Da ieri la piazza, a Caracas e nelle principali città del Venezuela, è mobilitata contro il presidente Nicolas Maduro. L’opposizione ha organizzato sit-in sulle strade di tutto il paese per esigere elezioni nazionali e respingere la proposta di una Assemblea Costituente, lanciata dallo stesso Maduro.

E continuano, allo stesso tempo, le uccisioni di manifestanti: l’ultimo ad essere ucciso è un 31enne è morto oggi dopo essere stato raggiunto da uno colpo di arma da fuoco durante una manifestazione antigovernativa a San Antonio de Los Altos, nella periferia di Caracas. Lo ha reso noto il leader oppositore e governatore dello stato Miranda, Henrique Capriles.

Un altro manifestante 17enne, ferito ieri durante una protesta antigovernativa nello stato di Barinas (ovest del Venezuela) è morto durante la notte scorsa, ha detto su Twitter il deputato d’opposizione Freddy Superlano.

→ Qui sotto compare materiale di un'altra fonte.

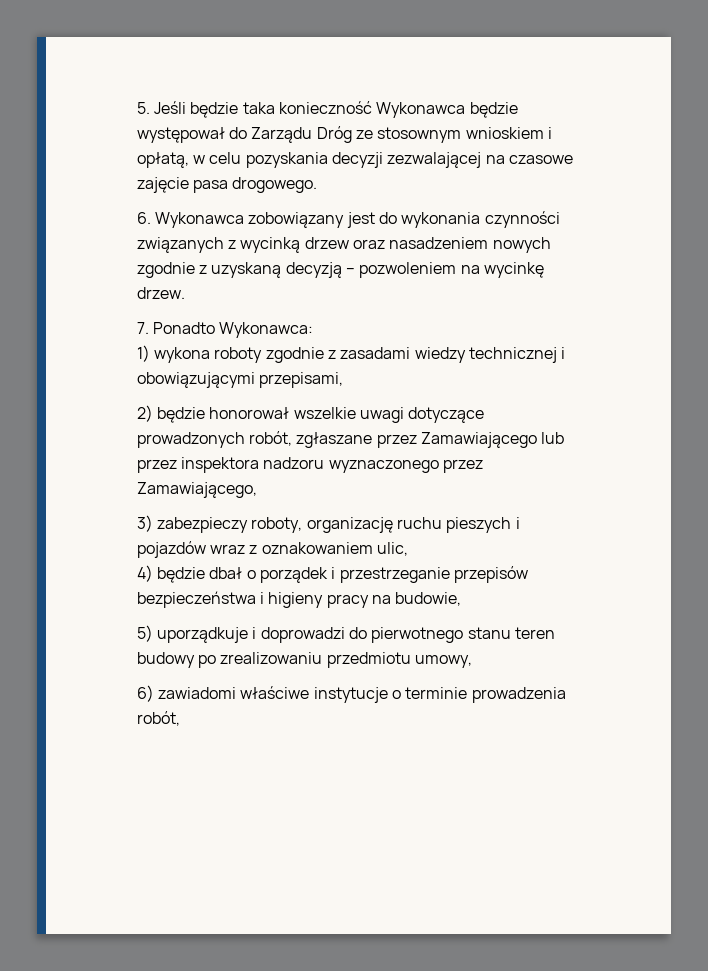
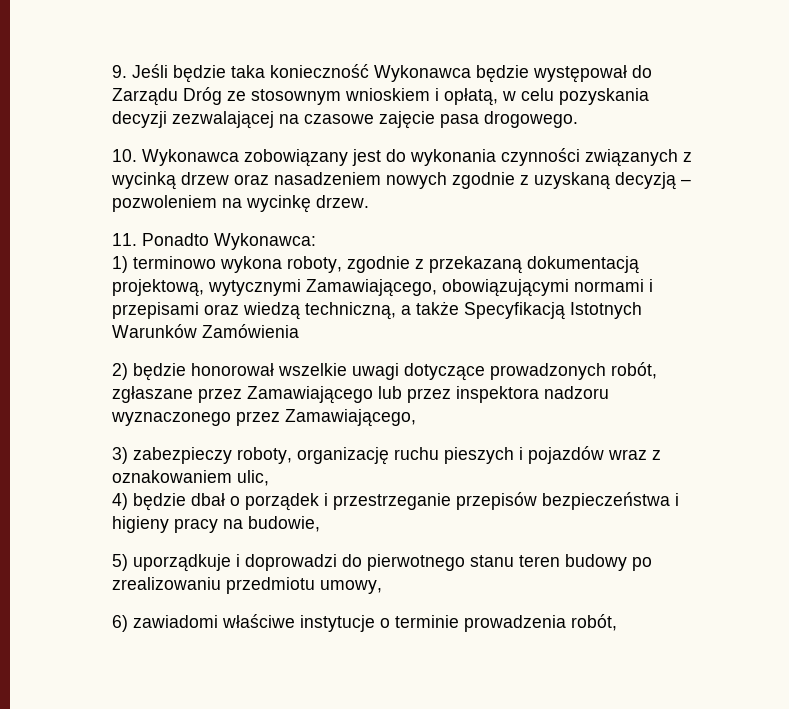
- 5. Jeśli będzie taka konieczność Wykonawca będzie występował do Zarządu Dróg ze stosownym wnioskiem i opłatą, w celu pozyskania decyzji zezwalającej na czasowe zajęcie pasa drogowego.
+ 9. Jeśli będzie taka konieczność Wykonawca będzie występował do Zarządu Dróg ze stosownym wnioskiem i opłatą, w celu pozyskania decyzji zezwalającej na czasowe zajęcie pasa drogowego.
- 6. Wykonawca zobowiązany jest do wykonania czynności związanych z wycinką drzew oraz nasadzeniem nowych zgodnie z uzyskaną decyzją – pozwoleniem na wycinkę drzew.
+ 10. Wykonawca zobowiązany jest do wykonania czynności związanych z wycinką drzew oraz nasadzeniem nowych zgodnie z uzyskaną decyzją – pozwoleniem na wycinkę drzew.
- 7. Ponadto Wykonawca:
+ 11. Ponadto Wykonawca:
- 1) wykona roboty zgodnie z zasadami wiedzy technicznej i obowiązującymi przepisami,
+ 1) terminowo wykona roboty, zgodnie z przekazaną dokumentacją projektową, wytycznymi Zamawiającego, obowiązującymi normami i przepisami oraz wiedzą techniczną, a także Specyfikacją Istotnych Warunków Zamówienia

Venezuela: 17enne morto in proteste, bilancio sale a 46

La vittima si chiamava Luis Alviarez ed è morto mentre partecipava ad una manifestazione a Palmira, una località nel comune di Guasimo. Nel dare notizia della sua uccisione, l'Ombudsman non ne ha indicato le circostanze, limitandosi a dire che si era messo in contatto con le autorità locali. Ma Patricia Ceballos, sindaca di San Cristobal, la capitale di Tachira, ha scritto su Twitter che Alviarez è stato “assassinato da un agente della polizia nazionale”, mentre un altro giovane uomo, Diego Hermandez (33 anni) è stato ucciso dalla polizia nella località di Capacho Viejo. Tutt'e due le vittime sarebbero state raggiunte da spari di arma da fuoco.

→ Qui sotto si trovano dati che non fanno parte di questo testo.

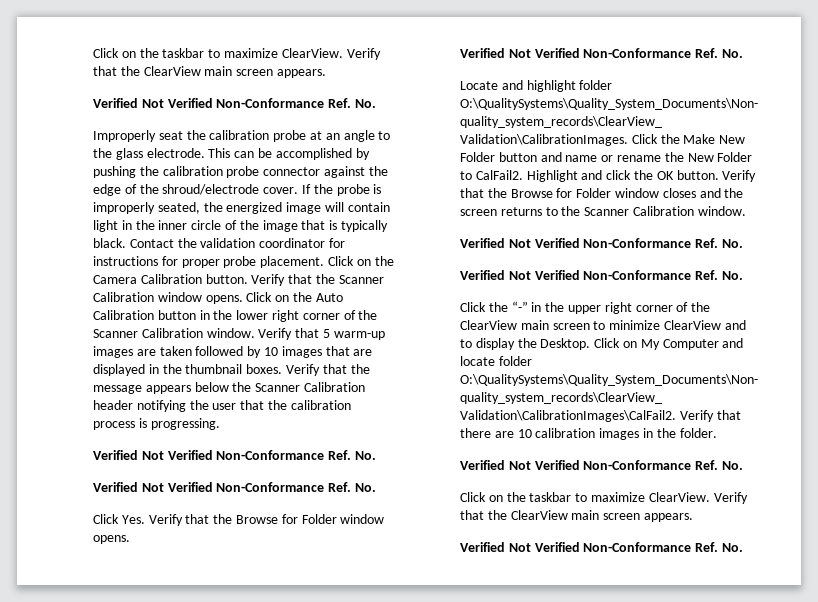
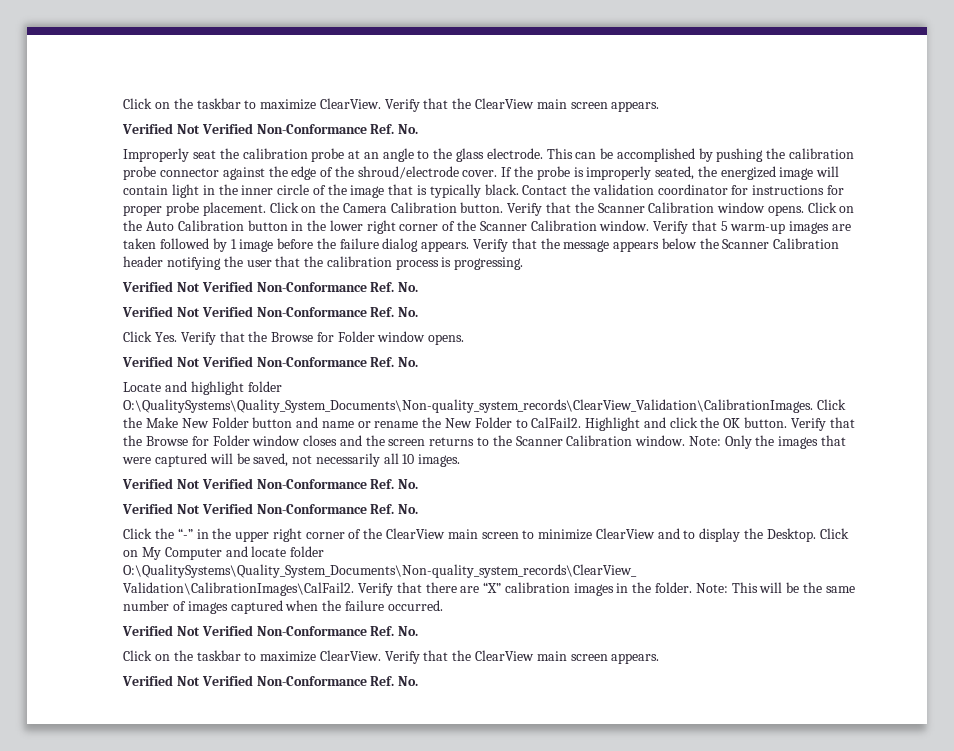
- Verify that 5 warm-up images are taken followed by 10 images that are displayed in the thumbnail boxes.
+ Verify that 5 warm-up images are taken followed by 1 image before the failure dialog appears.
+ Note: Only the images that were captured will be saved, not necessarily all 10 images.
- Verify that there are 10 calibration images in the folder.
+ Verify that there are “X” calibration images in the folder. Note: This will be the same number of images captured when the failure occurred.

Sale così a 46 il bilancio di morti dall'inizio delle manifestazioni contro il governo di Nicolas Maduro, a inizio aprile.

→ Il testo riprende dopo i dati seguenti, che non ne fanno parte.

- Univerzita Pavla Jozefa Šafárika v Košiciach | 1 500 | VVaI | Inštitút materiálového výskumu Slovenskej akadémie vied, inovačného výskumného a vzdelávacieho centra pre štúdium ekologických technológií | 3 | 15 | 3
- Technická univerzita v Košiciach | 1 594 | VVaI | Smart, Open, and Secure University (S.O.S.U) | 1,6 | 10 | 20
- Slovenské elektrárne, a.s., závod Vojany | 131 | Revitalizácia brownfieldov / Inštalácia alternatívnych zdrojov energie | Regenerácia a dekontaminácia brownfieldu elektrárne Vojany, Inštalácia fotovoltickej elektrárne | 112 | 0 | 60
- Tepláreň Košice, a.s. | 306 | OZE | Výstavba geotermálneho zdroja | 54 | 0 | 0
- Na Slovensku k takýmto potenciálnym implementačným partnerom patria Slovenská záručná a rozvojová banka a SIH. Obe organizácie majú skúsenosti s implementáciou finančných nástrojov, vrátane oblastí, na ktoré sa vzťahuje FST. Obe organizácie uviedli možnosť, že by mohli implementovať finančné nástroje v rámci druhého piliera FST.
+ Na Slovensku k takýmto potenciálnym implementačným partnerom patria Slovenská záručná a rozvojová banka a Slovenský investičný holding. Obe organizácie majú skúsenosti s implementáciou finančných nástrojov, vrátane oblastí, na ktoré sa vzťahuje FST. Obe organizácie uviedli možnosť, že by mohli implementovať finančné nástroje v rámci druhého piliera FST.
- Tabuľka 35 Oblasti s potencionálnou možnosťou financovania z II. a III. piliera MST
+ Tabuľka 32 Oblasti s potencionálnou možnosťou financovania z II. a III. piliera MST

L'ex candidato presidenziale oppositore, Henrique Capriles, ha detto alla stampa che la protesta nelle strade durerà «12 ore o finché il nostro corpo ci sosterrà», in allusione alla repressione delle forze dell'ordine che ha segnato le manifestazioni che si susseguono da più di un mese, con un bilancio di almeno 45 morti. «Finché ci sarà dittatura ci saranno proteste», ha assicurato da parte sua Freddy Guevara, vicepresidente del Parlamento (in mano all'opposizione), secondo il quale “ciò che conta è dimostrare al governo che possiamo paralizzare tutto il paese, non solo i quartieri benestanti di Caracas».